Canikli, ABD'deki başkanlık seçimlerinden sonra Trump'ın daha korumacı politikalar üreteceğine yönelik bir takım açıklamalarının söz konusu olduğunu vurgulayarak, "Bu gelişmelerle birlikte düşündüğünüzde, bu 'önümüzdeki dönemde acaba dünya ticaret hacminin daha da fazla, büyük oranda daralacağının işareti midir?' sorusunu gündeme getirmeye başladı ve önümüzdeki dönemde korumacı politikaların ve eğilimlerin, ekonomide daha fazla uygulama alanı bulabileceği kaygılarını da beraberinde getirmeye başladı. Bu gerçekten tehlikeli bir yaklaşımdır. Böyle bir eğer eğilim daha yüksek oranda hayata geçirilir ve 'trend' olarak ortaya çıkarsa, datalara da yansırsa bu hiçbir ülkenin lehine bir olay olmaz." değerlendirmesinde bulundu.

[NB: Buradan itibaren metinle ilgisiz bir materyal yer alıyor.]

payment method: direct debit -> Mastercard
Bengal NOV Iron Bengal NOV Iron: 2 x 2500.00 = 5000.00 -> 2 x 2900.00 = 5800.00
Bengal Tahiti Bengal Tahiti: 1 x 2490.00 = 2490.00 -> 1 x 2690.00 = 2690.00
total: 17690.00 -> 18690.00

"Ekonomide, üretilen milli gelirde, üretilen mal ve hizmetlerde bir azalma, aşağı yönlü hareket beklenir, onu beraberinde getirir. Böyle olmamasını umut ediyoruz. Olmaması için de Türkiye olarak her türlü çabayı sarf ediyoruz, gayreti gösteriyoruz." ifadelerini kullanan Canikli, şöyle devam etti:
"Esasında, dünyada ticaretin 'libere' edilmesi, serbestleştirilmesine yönelik politikaların altyapıları, felsefi alt yapıları ve öğretideki söylemleri bugün daralma yönünde konuşmaların ve seslerin yükseldiği topraklarda ortaya çıktı. İngiltere'de, Avrupa'da ve daha sonra Amerika'da. Liberalizmin sınırların açılması, mal ve sermaye hareketlerinin serbestleştirilmesi ve bunun sonucunda da dünya ticaretinin büyümesi, daha çok mal ve hizmet üretilmesi toplumların ülkelerin zenginleştirilmesi olarak özetleyebileceğimiz bu söylemler, bu ülkelerde ortaya çıktı ama maalesef bunun tam aksi yönündeki ifadeler, açıklamalar ve politikalar, yine o söylemlerin tam aksine olacak şekilde yine bu topraklarda gündeme gelmeye başladı. İnşallah bunlar hayata geçirilmez, bunlar gerçekleştirilmez, realize edilmez. Edilmemesi gerekiyor, onun için de biz her türlü çalışmayı ortaya koyuyoruz."
Terörle mücadele
Canikli, Türkiye'nin bu gelişmelerden belli ölçülerde etkilendiğini belirterek, "İçinde bulunduğumuz coğrafya ve bölgenin de daha spesifik, daha özel sorunları nedeniyle Türkiye'deki yaşadığımız sıkıntıları ağırlaştıran bir faktör olarak bunları görüyoruz. Bölgemizdeki gelişmeleri, özellikle bölgemizde yaşanan çatışmalar, sıkıntılar, Türkiye'nin terörle yoğun mücadelesi..." şeklinde konuştu.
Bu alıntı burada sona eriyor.